— Extracted records —
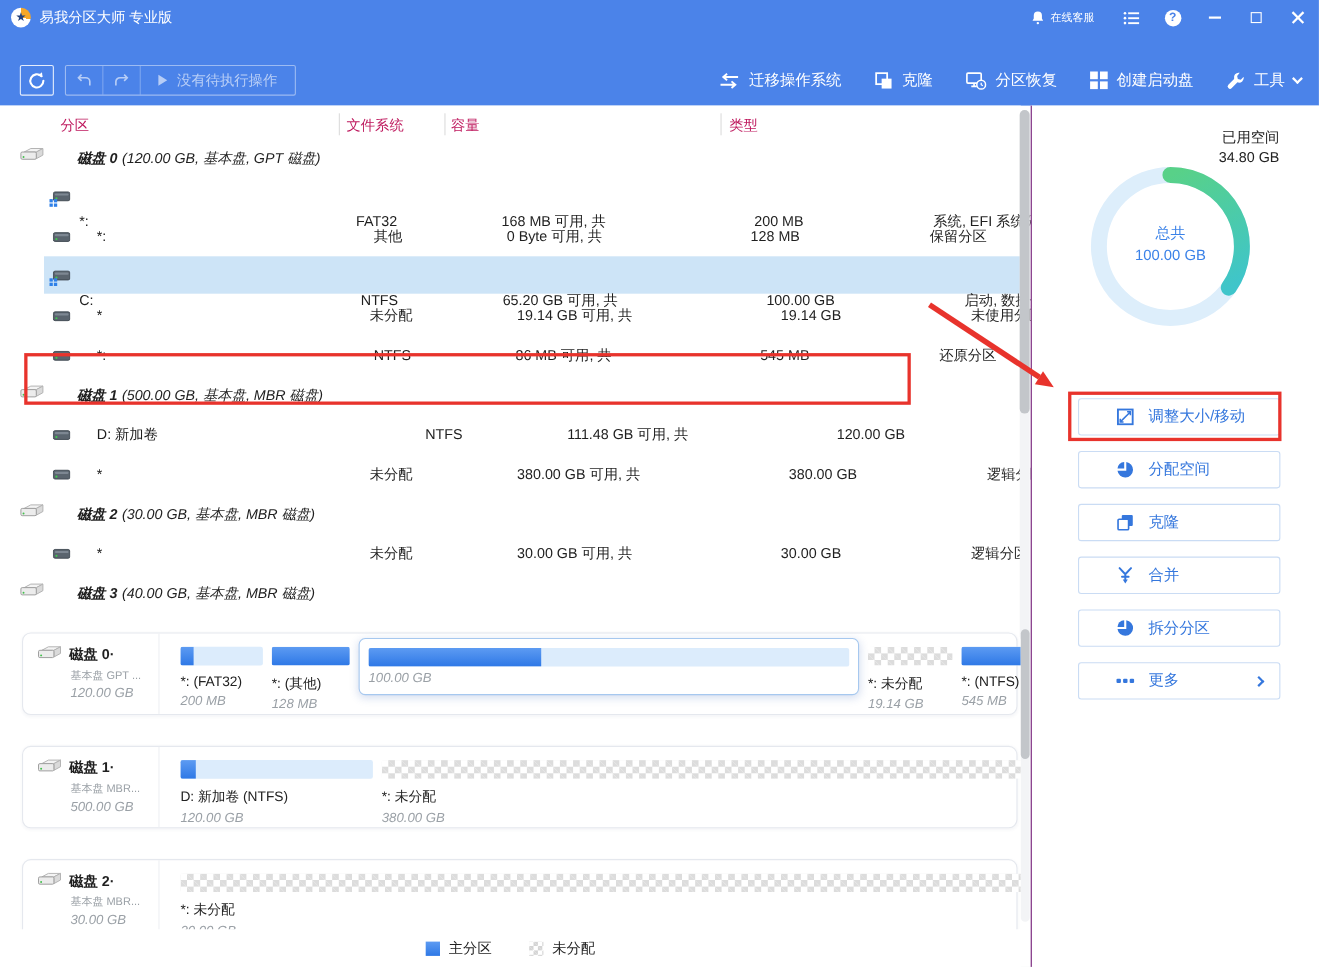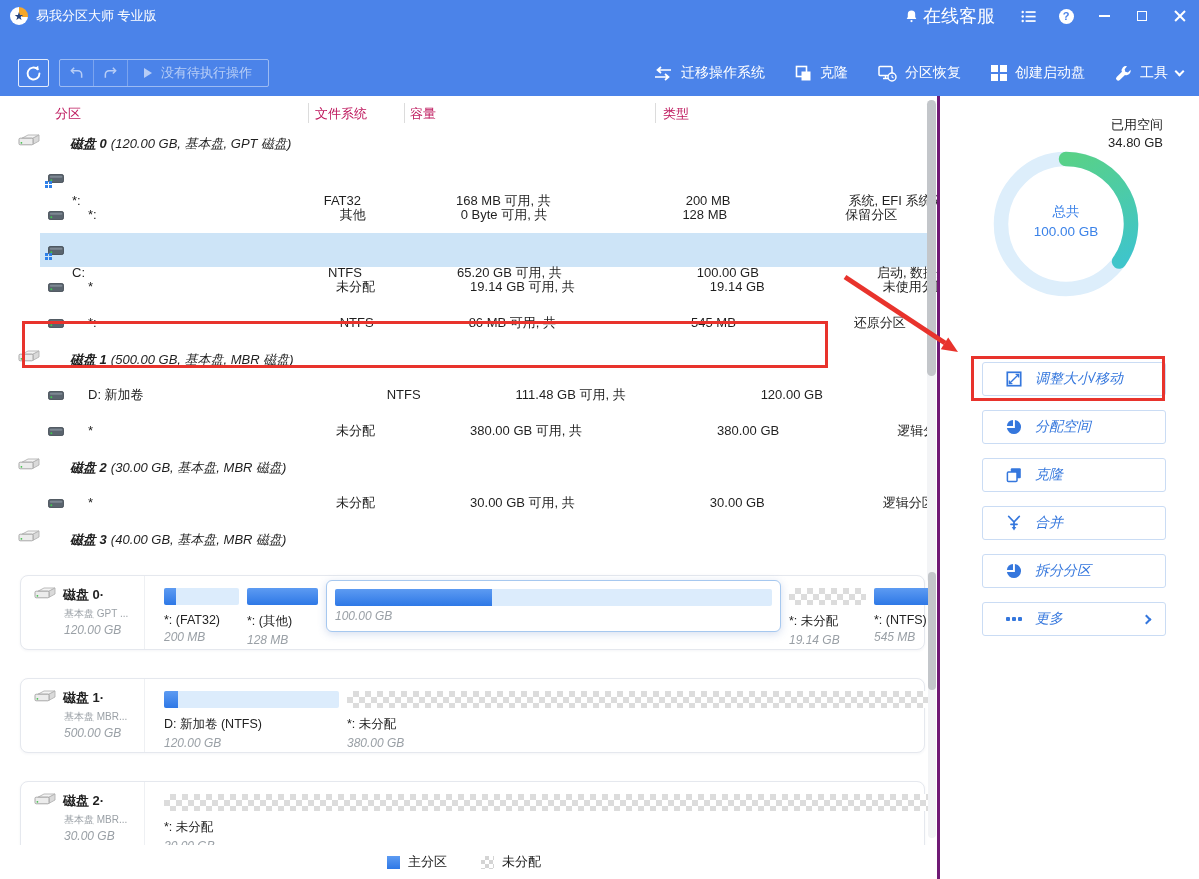--- a/index.html
+++ b/index.html
@@ -15,7 +15,7 @@
         display:flex;align-items:center;justify-content:center;color:#24427c;font-size:11px;line-height:1;}
   .app-title{font-size:13px;}
   .tt-right{margin-left:auto;display:flex;align-items:center;height:32px;}
-  .tt-support{display:flex;align-items:center;gap:5px;font-size:18px;padding:0 14px;cursor:pointer;}
+  .tt-support{display:flex;align-items:center;gap:5px;font-size:10px;padding:0 14px;cursor:pointer;}
   .tt-ic{width:38px;height:32px;display:flex;align-items:center;justify-content:center;cursor:pointer;}
   .helpc{width:15px;height:15px;border-radius:50%;background:#fff;color:#4b83e9;font-size:11px;font-weight:700;
          display:flex;align-items:center;justify-content:center;}

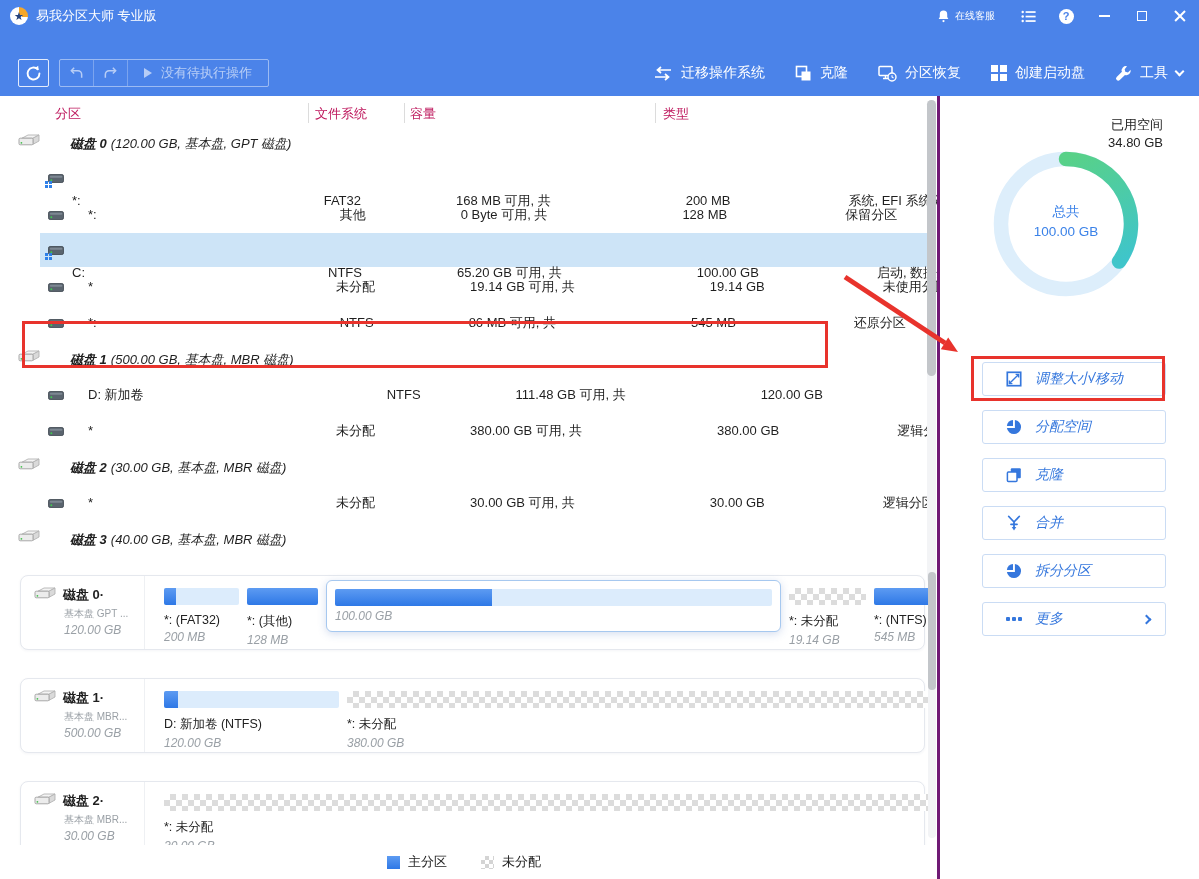--- a/index.html
+++ b/index.html
@@ -103,7 +103,7 @@
   .sb2 .thumb{top:2px;height:118px;}
 
   
-  .panel{position:absolute;left:937px;top:96px;width:262px;height:783px;background:#fff;border-left:3px solid #701a75;}
+  .panel{position:absolute;left:937px;top:96px;width:262px;height:783px;background:#fff;border-left:1px solid #701a75;}
   .used-label{position:absolute;right:36px;top:20px;text-align:right;font-size:13px;color:#222;line-height:1.4;}
   .donut{position:absolute;left:46px;top:48px;}
   .donut-center{position:absolute;left:46px;top:106px;width:160px;text-align:center;color:#3b82e8;font-size:13.5px;line-height:1.45;}

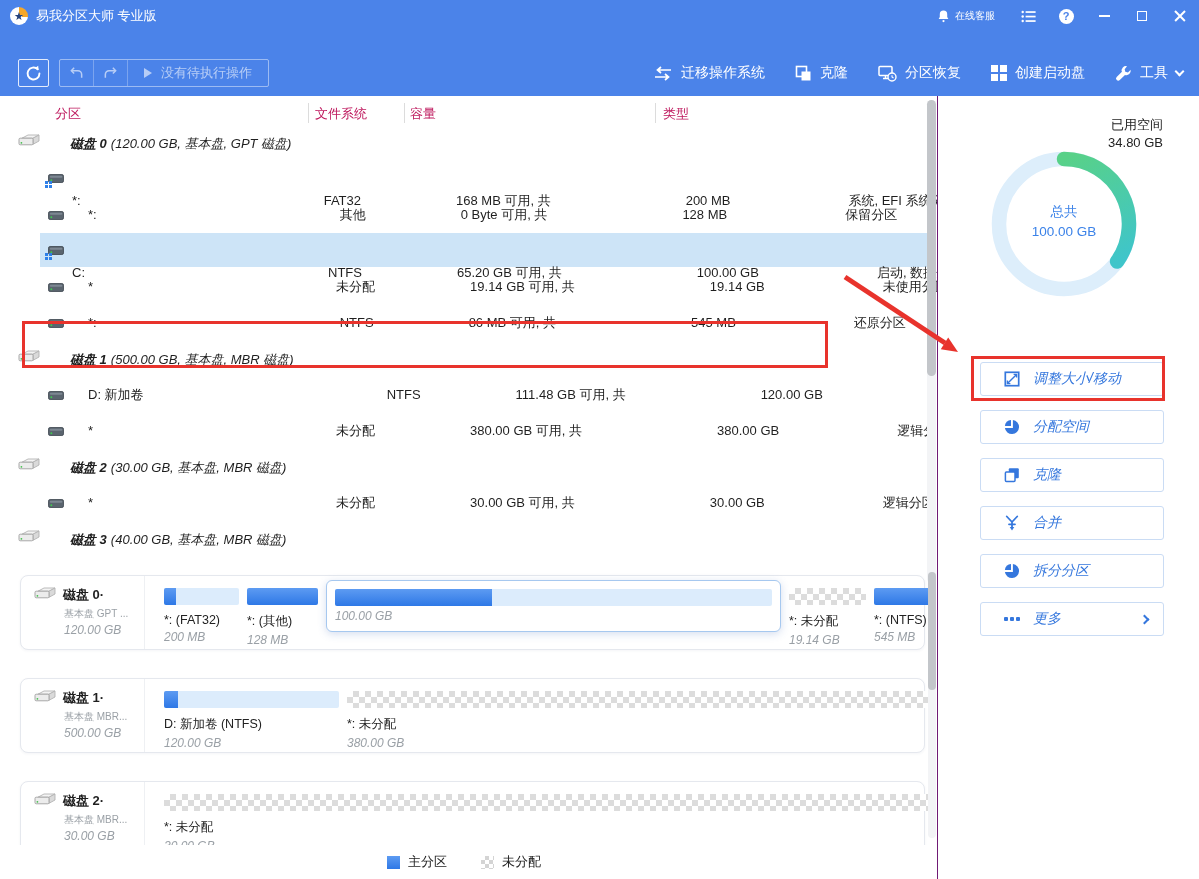--- a/index.html
+++ b/index.html
@@ -108,7 +108,7 @@
   .donut{position:absolute;left:46px;top:48px;}
   .donut-center{position:absolute;left:46px;top:106px;width:160px;text-align:center;color:#3b82e8;font-size:13.5px;line-height:1.45;}
   .pbtn{position:absolute;left:42px;width:184px;height:34px;border:1px solid #cadcf4;border-radius:3px;background:#fff;
-        display:flex;align-items:center;gap:13px;padding-left:22px;font-size:14px;color:#3577dd;cursor:pointer;font-style:italic;}
+        display:flex;align-items:center;gap:13px;padding-left:33px;font-size:14px;color:#3577dd;cursor:pointer;}
   .pbi{width:17px;height:17px;display:flex;align-items:center;justify-content:center;}
   .dots{display:flex;gap:2px;}
   .dots i{width:4px;height:4px;background:#3577dd;border-radius:1px;}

— What is required —
Which of the lines above mention the word "display"? Pull those lines out.

— Task output —
         display:flex;align-items:center;justify-content:center;color:#24427c;font-size:11px;line-height:1;}
   .tt-right{margin-left:auto;display:flex;align-items:center;height:32px;}
-  .tt-support{display:flex;align-items:center;gap:5px;font-size:18px;padding:0 14px;cursor:pointer;}
+  .tt-support{display:flex;align-items:center;gap:5px;font-size:10px;padding:0 14px;cursor:pointer;}
   .tt-ic{width:38px;height:32px;display:flex;align-items:center;justify-content:center;cursor:pointer;}
          display:flex;align-items:center;justify-content:center;}
-        display:flex;align-items:center;gap:13px;padding-left:22px;font-size:14px;color:#3577dd;cursor:pointer;font-style:italic;}
+        display:flex;align-items:center;gap:13px;padding-left:33px;font-size:14px;color:#3577dd;cursor:pointer;}
   .pbi{width:17px;height:17px;display:flex;align-items:center;justify-content:center;}
   .dots{display:flex;gap:2px;}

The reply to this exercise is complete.